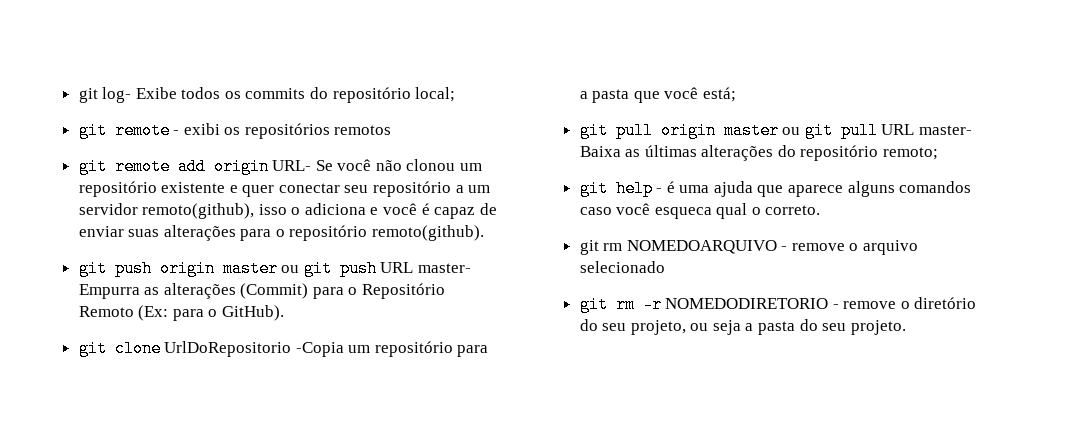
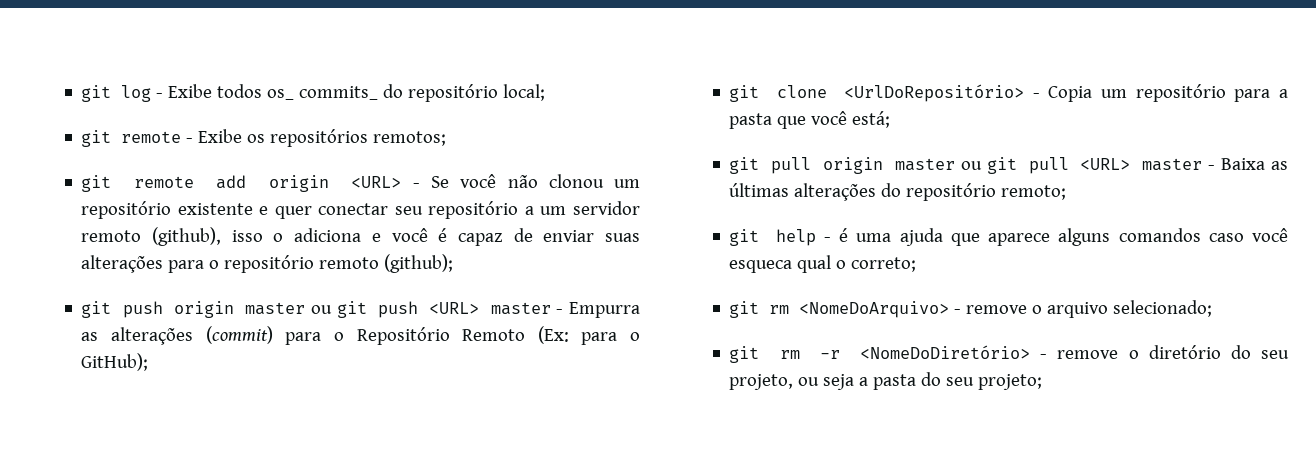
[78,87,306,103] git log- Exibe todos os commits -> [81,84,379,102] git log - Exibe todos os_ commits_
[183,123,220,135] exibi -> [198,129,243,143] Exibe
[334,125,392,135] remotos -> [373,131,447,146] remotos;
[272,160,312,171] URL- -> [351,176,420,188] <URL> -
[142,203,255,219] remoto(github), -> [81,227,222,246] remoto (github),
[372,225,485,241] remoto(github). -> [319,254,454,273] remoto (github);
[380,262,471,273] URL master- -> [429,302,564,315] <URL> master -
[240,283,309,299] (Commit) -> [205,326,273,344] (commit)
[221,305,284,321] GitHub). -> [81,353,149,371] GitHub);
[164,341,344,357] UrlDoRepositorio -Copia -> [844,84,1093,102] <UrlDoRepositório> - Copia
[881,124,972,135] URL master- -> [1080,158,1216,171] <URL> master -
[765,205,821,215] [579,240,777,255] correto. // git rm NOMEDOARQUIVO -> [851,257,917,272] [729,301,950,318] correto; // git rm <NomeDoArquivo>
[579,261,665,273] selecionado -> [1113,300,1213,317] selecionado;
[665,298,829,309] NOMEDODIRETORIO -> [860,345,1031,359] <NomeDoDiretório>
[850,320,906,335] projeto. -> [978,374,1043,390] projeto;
──────────
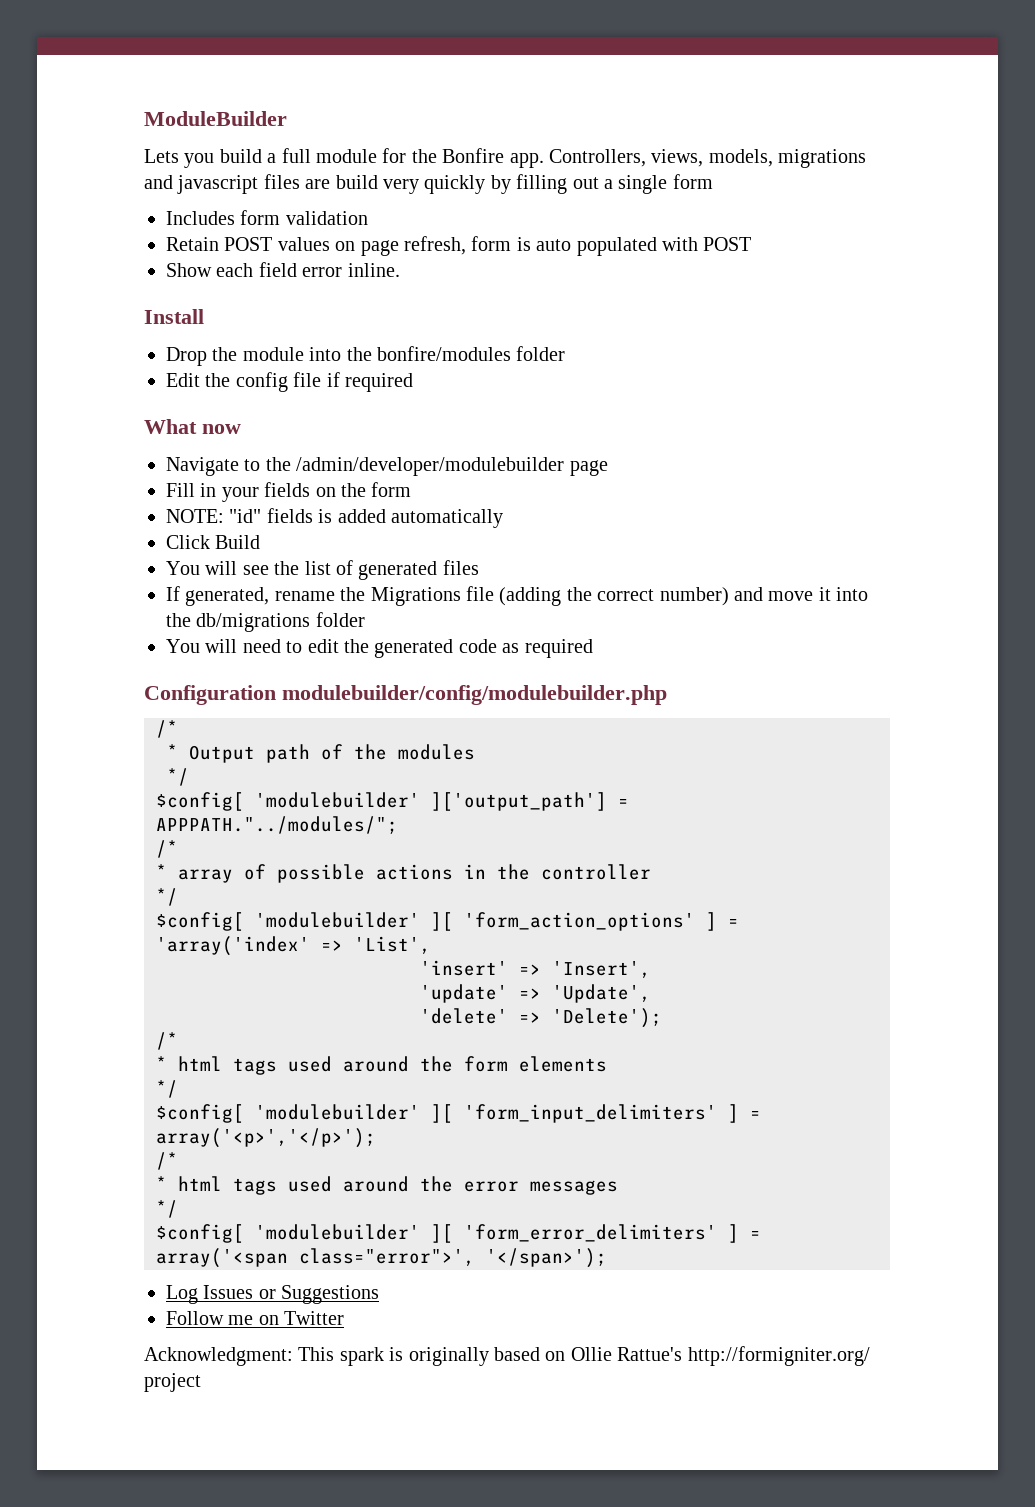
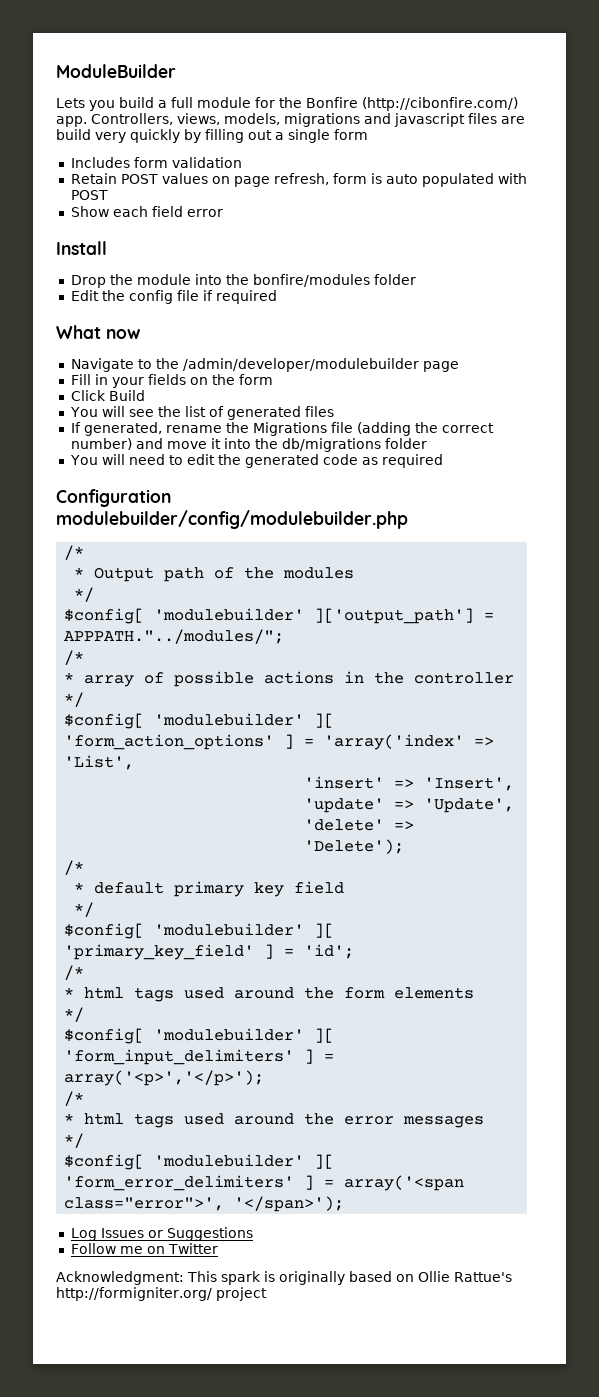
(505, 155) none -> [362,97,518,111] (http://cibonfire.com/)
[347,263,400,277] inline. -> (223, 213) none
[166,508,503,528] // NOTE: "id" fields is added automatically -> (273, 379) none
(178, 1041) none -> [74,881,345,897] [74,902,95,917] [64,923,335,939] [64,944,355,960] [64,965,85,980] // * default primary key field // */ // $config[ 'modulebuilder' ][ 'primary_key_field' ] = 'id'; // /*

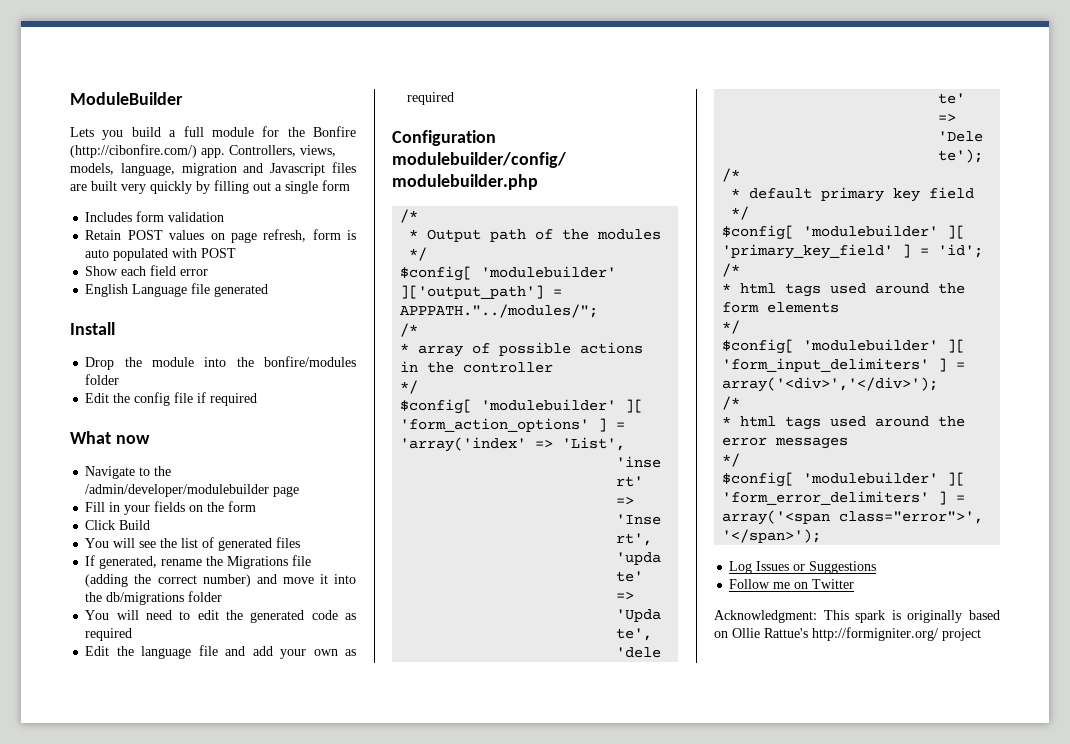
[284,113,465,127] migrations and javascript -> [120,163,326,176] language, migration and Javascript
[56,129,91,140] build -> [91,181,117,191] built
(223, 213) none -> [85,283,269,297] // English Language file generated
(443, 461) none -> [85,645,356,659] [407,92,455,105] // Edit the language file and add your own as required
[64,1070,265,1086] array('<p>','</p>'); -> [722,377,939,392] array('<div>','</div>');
──────────
Tell how many lines of the records above contain "master", replying with the number only.

2